If you want to chain two such filters, you should create a processor chain with to such dynamic chains, one for the high pass and one for the low pass, like
Note that I called prepare on the outer juce::dsp::ProcessorChain instance and so you have to call process on the outer chain, this will invoke them in the right order for all sub-processors. This is one of the core concepts of a processor chain
One more thing, I noted that you passed different sample rate variables to your highpass and lowpass design functions, which seems like a mistake. You should pass the same sample rate to all filter design functions and the process spec passed to prepare.
This is because the juce filters are only intended for single channel usage. You seem to use them in a multi channel context.
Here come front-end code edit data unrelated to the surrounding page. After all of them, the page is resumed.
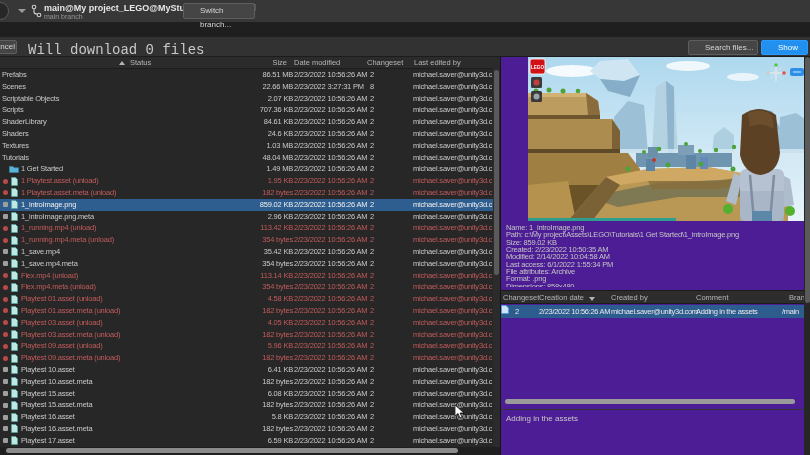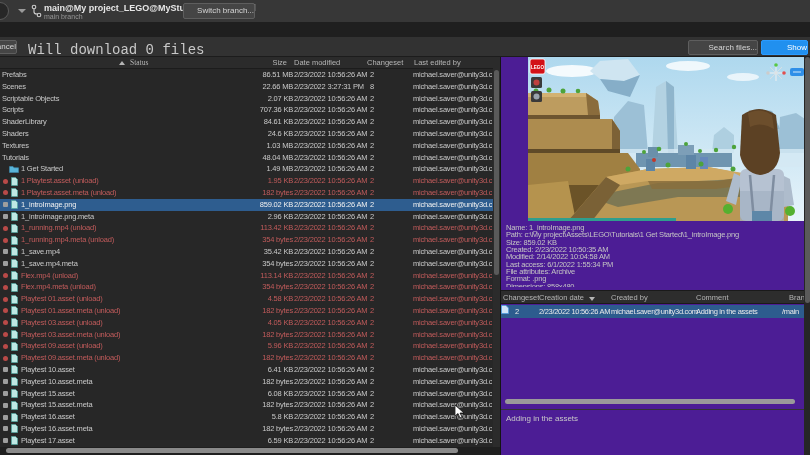--- a/index.html
+++ b/index.html
@@ -6,40 +6,40 @@
   *{box-sizing:border-box;font-family:"Liberation Sans",sans-serif;}
   .screen{position:relative;width:810px;height:455px;background:#1f1f1f;overflow:hidden;color:#c8c8c8;}
 
   
   .titlebar{position:absolute;left:0;top:0;width:810px;height:22px;background:#373737;}
   .avatar{position:absolute;left:-9px;top:2px;width:18px;height:18px;border-radius:50%;background:#272727;border:1px solid #5a5a5a;}
   .chevron-down{position:absolute;left:18px;top:9px;width:0;height:0;border-left:4px solid transparent;border-right:4px solid transparent;border-top:4px solid #9a9a9a;}
   .branch-ic{position:absolute;left:31px;top:4px;}
   .ws-title{position:absolute;left:44px;top:3px;font-size:9px;font-weight:bold;color:#e6e6e6;white-space:nowrap;}
   .ws-sub{position:absolute;left:44px;top:13px;font-size:7px;color:#969696;}
-  .btn{display:inline-block;background:#454545;border:1px solid #5e5e5e;border-radius:2px;color:#d6d6d6;font-size:8px;text-align:right;cursor:pointer;}
+  .btn{display:inline-block;background:#454545;border:1px solid #5e5e5e;border-radius:2px;color:#d6d6d6;font-size:8px;text-align:left;cursor:pointer;padding-left:16px;}
   .switch-btn{position:absolute;left:183px;top:3px;width:72px;height:16px;line-height:14px;}
 
   
   .tabbar{position:absolute;left:0;top:22px;width:810px;height:15px;background:#2b2b2b;}
   .tab{position:absolute;top:0;height:15px;line-height:15px;font-size:8.5px;color:#c2c2c2;cursor:pointer;white-space:nowrap;}
   .tab-indicator{position:absolute;left:0;bottom:0;width:9px;height:2px;background:#2d8ceb;}
 
   
   .toolbar{position:absolute;left:0;top:37px;width:810px;height:20px;background:#323232;border-bottom:1px solid #1c1c1c;}
   .cancel-btn{position:absolute;left:-27px;top:3px;width:44px;height:14px;line-height:12px;}
   .dl-status{position:absolute;left:28px;top:5px;font-size:14px;color:#c8c8c8;font-family:Liberation Mono, monospace;}
   .search-btn{position:absolute;left:688px;top:3px;width:70px;height:15px;line-height:13px;}
   .details-btn{position:absolute;left:761px;top:3px;width:47px;height:15px;line-height:13px;background:#2190ef;border:1px solid #2a9bff;color:#fff;}
 
   
   .ltable-head{position:absolute;left:0;top:57px;width:500px;height:12px;background:#2b2b2b;border-bottom:1px solid #1c1c1c;font-size:7.5px;color:#b5b5b5;}
   .ltable-head span{position:absolute;top:1px;white-space:nowrap;}
   .sort-asc{position:absolute;left:119px;top:4px;width:0;height:0;border-left:3px solid transparent;border-right:3px solid transparent;border-bottom:4px solid #b5b5b5;}
-  .h-status{left:130px;font-family:Liberation Serif, serif;}
+  .h-status{left:130px;}
   .h-size{left:240px;width:47px;text-align:right;}
   .h-date{left:294px;}
   .h-cs{left:367px;}
   .h-editor{left:414px;}
 
   .file-rows{position:absolute;left:0;top:69px;width:493px;height:378px;background:#272727;overflow:hidden;}
   .frow{position:relative;height:11.8px;line-height:11.8px;font-size:7.5px;letter-spacing:-0.2px;color:#c9c9c9;cursor:default;white-space:nowrap;}
   .frow.sel{background:#2e5d8f;color:#f0f0f0;text-decoration:underline;}
   .frow.unload{color:#c15b5b;}
   .frow span{position:absolute;top:0;}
You have to wrap the filter in a a juce::dsp::ProcessorDuplicator as the comment says:
using HigherOrderIIR = DynamicProcessorChain<juce::dsp::ProcessorDuplicator<juce::dsp::IIR::Filter<float>, juce::dsp::IIR::Coefficients<float>>>
using MyChain = juce::dsp::ProcessorChain< HigherOrderIIR, HigherOrderIIR>;
MyChain myChain;
I agree to some extent – maximum optimization is one point that makes the processor chain approach great, but I also like how descriptive the API is when it comes to declaring chains of processors as types.
Still, if you are aiming for maximum optimization, it’s not too hard to build a IIR filter chain that takes the filter order as template parameter and keeps a compile time static sized std::array of filter instances.